Weaknesses: The authors oversell a bit their contributions. - Quite a few datasets have been published before (e.g., ogbn-products, gbn-proteins, ogbl-ppa), and in those cases the main contribution is better, "more realistic" splits. I'd make this more clear in the introduction. - One of the big claims of the paper is that it contains graphs that are orders of magnitude, more precisely 100M+ vertices and 1B+ edges. While this is true, only one graph (i.e., papers100M) has this property. Next in size is ogbn-products which was published before. I'd be more precise when quoting the size of the graphs in OGB compared to the graphs in previous datasets. In summary, I do believe that the proposed benchmarks and the graph ML pipeline described in this paper have the potential to advance the research in graph ML processing, maybe the same way as other benchmarks (e.g., CIFAR ImageNet) advanced the research in other areas of ML.

Correctness: Yes, I believe all claims in the paper are correct.

Clarity: Yes, the paper is clearly written.

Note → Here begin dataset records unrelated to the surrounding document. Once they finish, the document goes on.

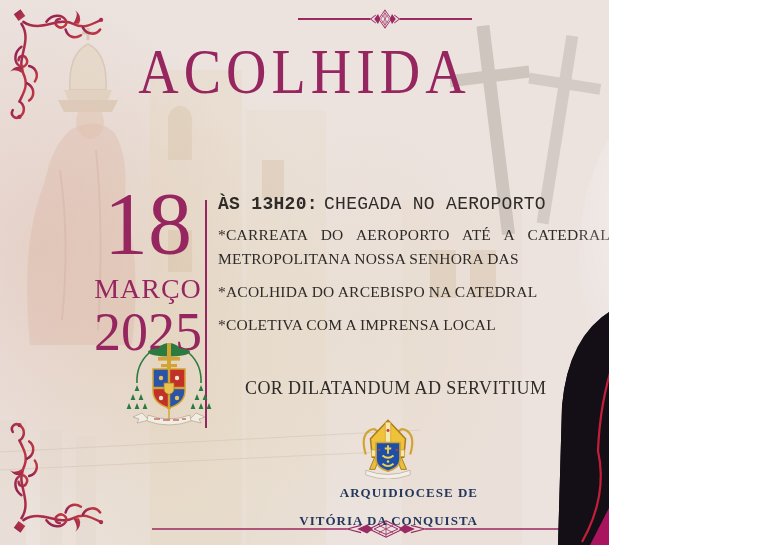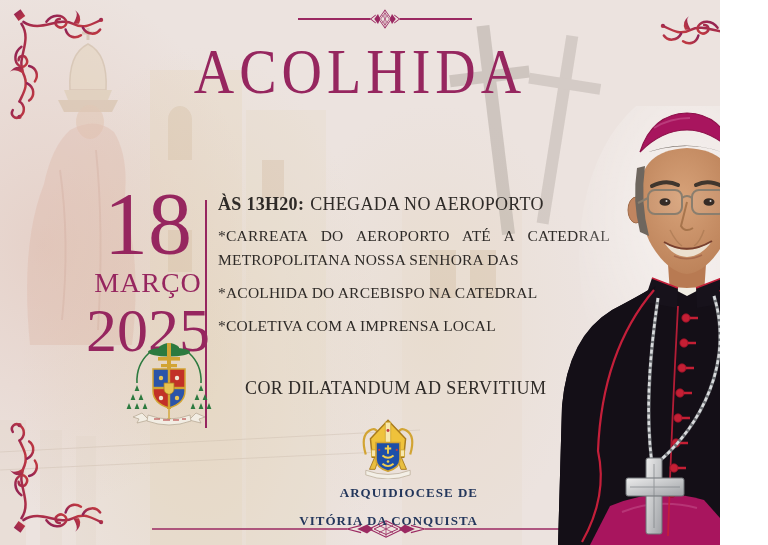"ACOLHIDA" .poster { width: 720px -> 609px }
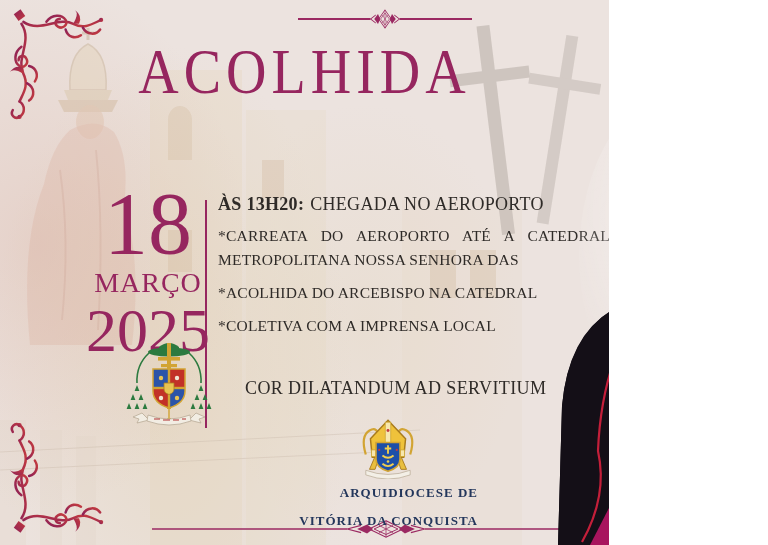"ÀS 13H20: CHEGADA NO AEROPORTO" .sched-time { font-family: none -> Liberation Mono, monospace }
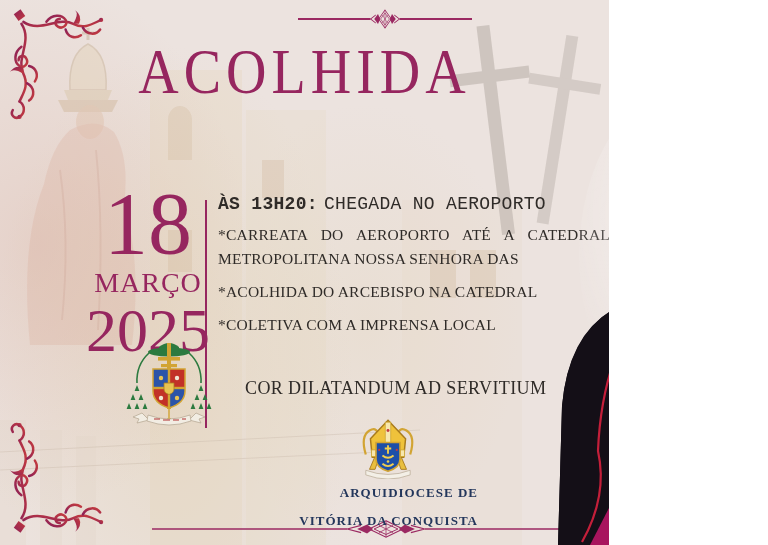"MARÇO" .date-month { margin-top: 2px -> 8px }
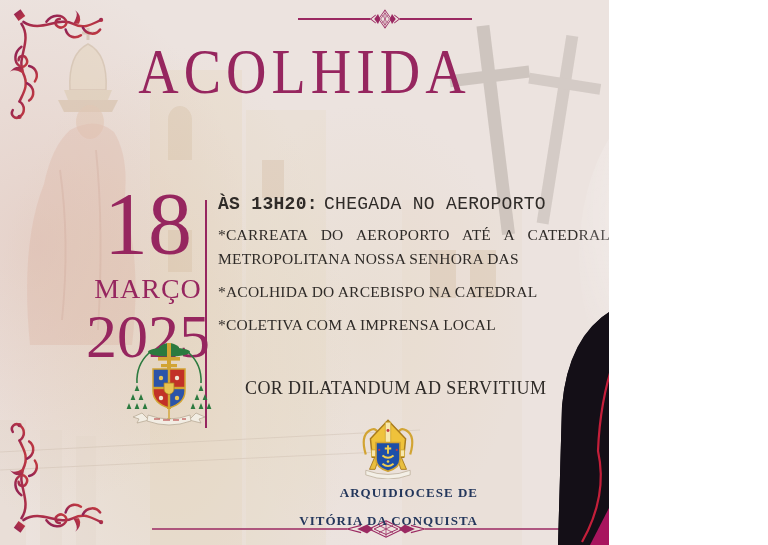"2025" .date-year { font-size: 62px -> 54px }
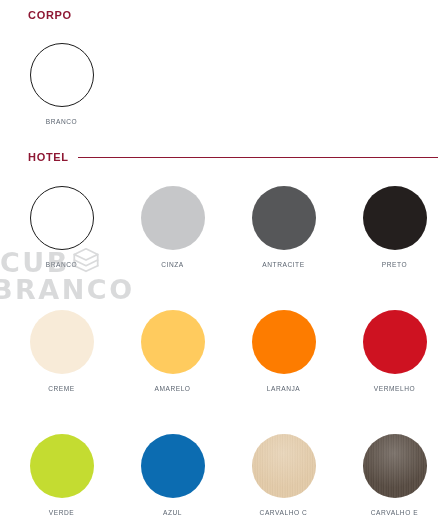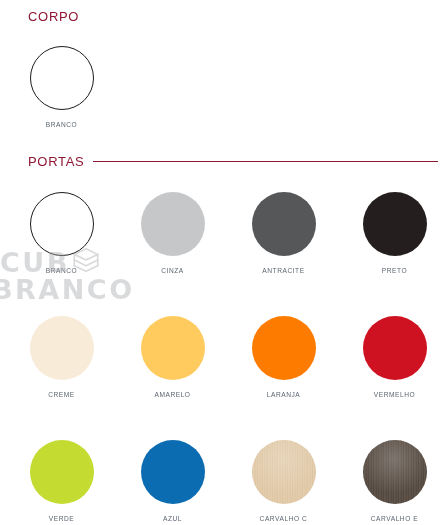"CORPO" .section-title { font-size: 13px -> 11px; font-weight: normal -> bold }
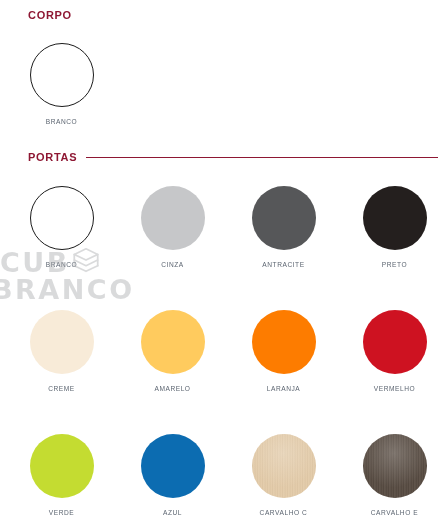"PORTAS" span.section-title { text: PORTAS -> HOTEL }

Relation to Prior Work: Yes, it is, though some claims about the novelty of the datasets could be tone down a bit (see above).

Reproducibility: Yes

Additional Feedback: This is a well written paper, and the appendix is comprehensive. In addition, to the weaknesses mentioned above, I have only a few minor comments. First, in many cases your main contribution when it comes to datasets is using different splits for already available datasets. Please comment why the particular splits For instance why use the 10% of the top selling products for training, and the next 2% for validation in the case of the ogbn-products graph? Did you try other splits? Also, what are the actual splits for gbl-wikikg and ogbg-molhiv? Second, please provide more details about the OBG pipeline. In particular, can you provide some performance numbers for data loading and some training times? Also, of curiosity, how many lines of code?